ISMB 2024

Improving Health-Status Classification for Epithelial Cells of Inflammatory Bowel Disease using a Transcriptomic Biomedical Foundation Model


Recent advances of high-throughput sequencing technology greatly contribute to genetic pathology, including the development of single-cell RNA sequencing (scRNA-seq) analysis. One recent translational application of scRNA-seq is to Inflammatory Bowel Disease (IBD) which is a chronic inflammation disorder of the gastrointestinal tract.

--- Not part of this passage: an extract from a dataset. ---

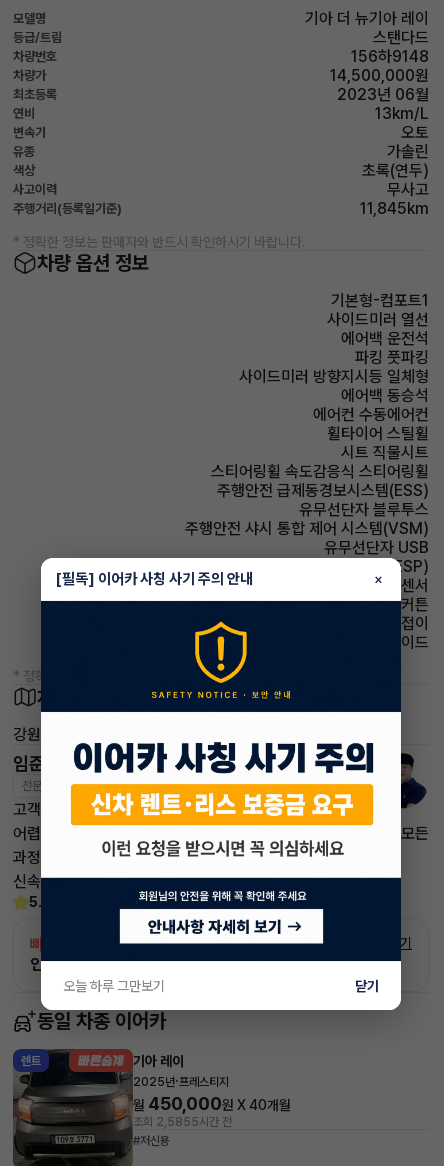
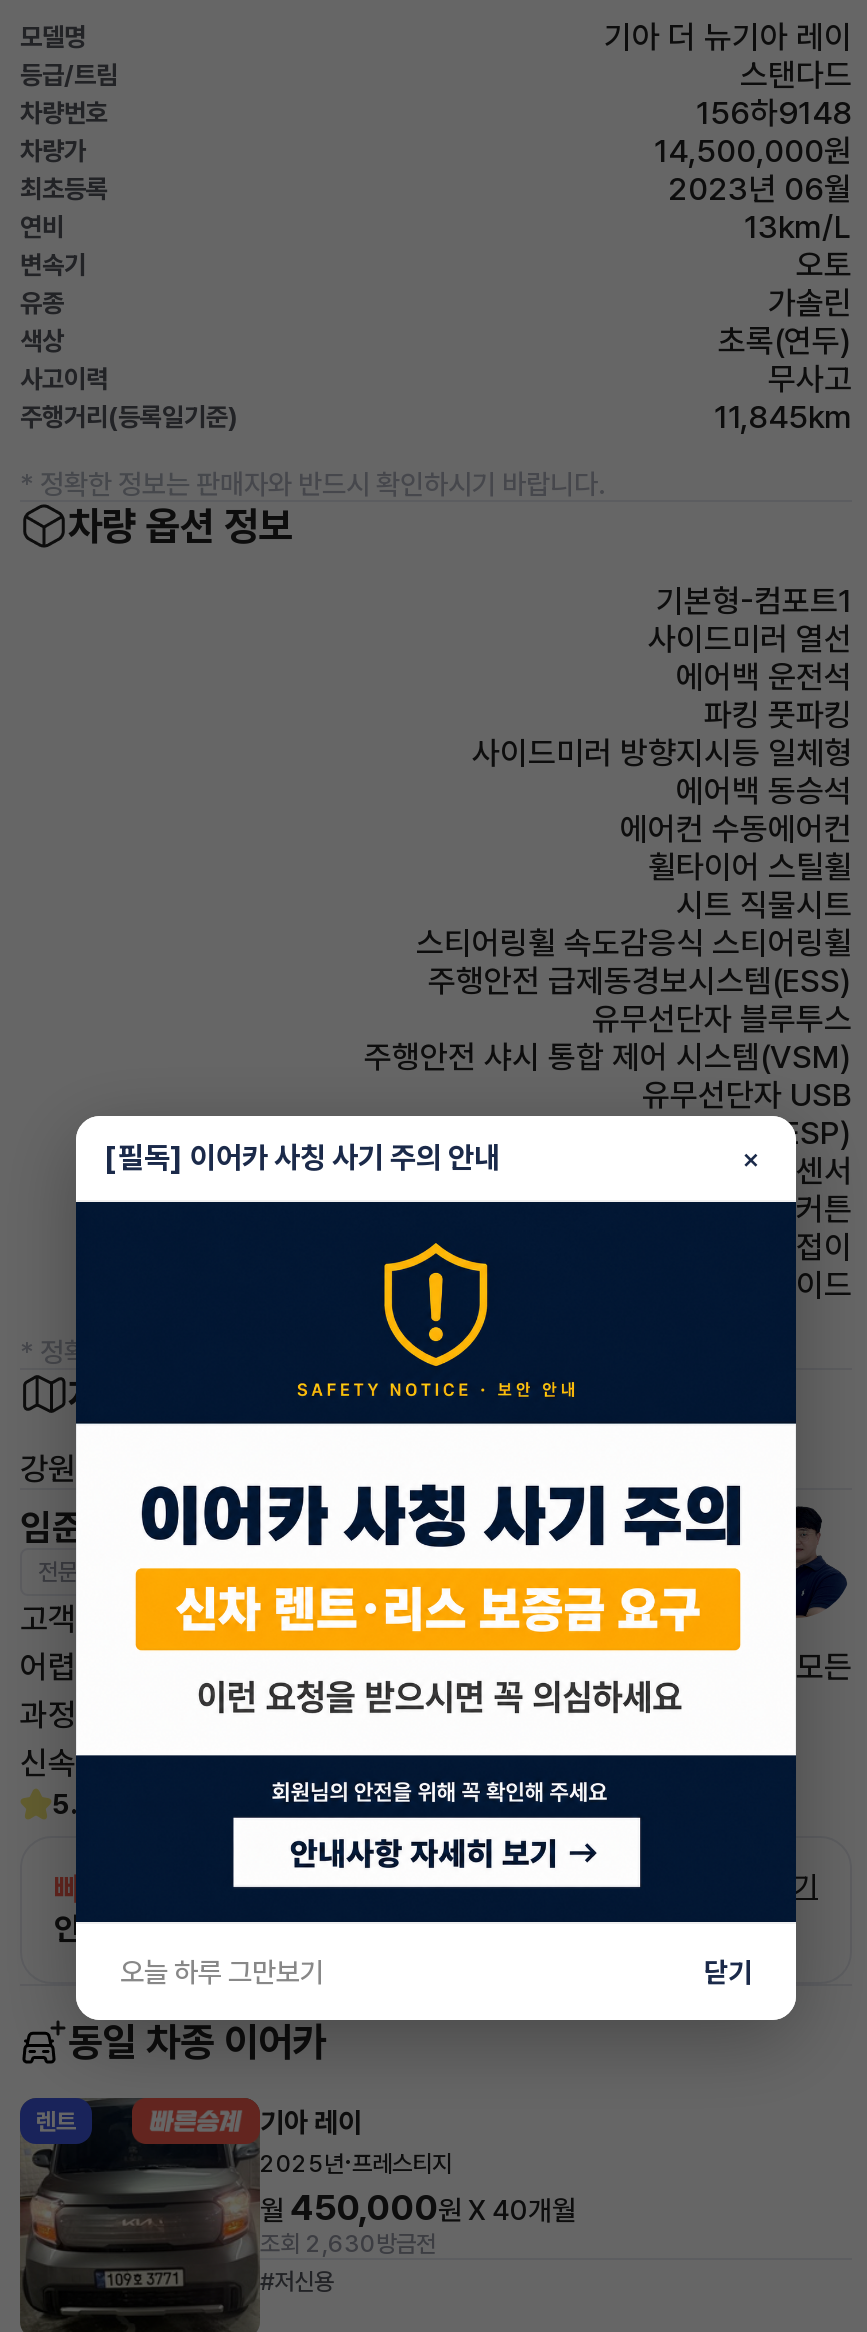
- 조회 2,5855시간 전
+ 조회 2,630방금전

While the etiology of IBD remains poorly understood, there is general agreement that multiple factors including genetic susceptibility, environmental, and microbial triggers contribute to the manifestation of IBD. Evaluating inflammatory state of tissue samples from IBD patients at a single-cell level by high-resolution gene expression is challenging yet holds promise for elucidating pathogenesis. To tackle this challenge, machine learning algorithms are effective for extracting essential information regarding inflammation status from high-dimensional large data. However, existing machine learning algorithms may fail in identifying the inflammation status in the case that only limited samples are available. Biomedical foundation models (BMFMs) with large-scale datasets have outperformed models trained from scratch which only used data for specific tasks. In this study, we sought to classify healthy, lesional, and non-lesional intestine cells of IBD patients and controls. We developed a pre-trained BMFM, which was trained on over 1 million cells in Panglao DB and re-trained using SCP259 dataset which contains 365 thousand cells from the colon mucosa of 18 IBD patients and 12 healthy individuals. We showed that our model outperformed XGBoost, particularly showing significant improvement when predicting cell types of limited samples. Our results suggest that pre-training with large data can aid in evaluating the status of cells even for such cases.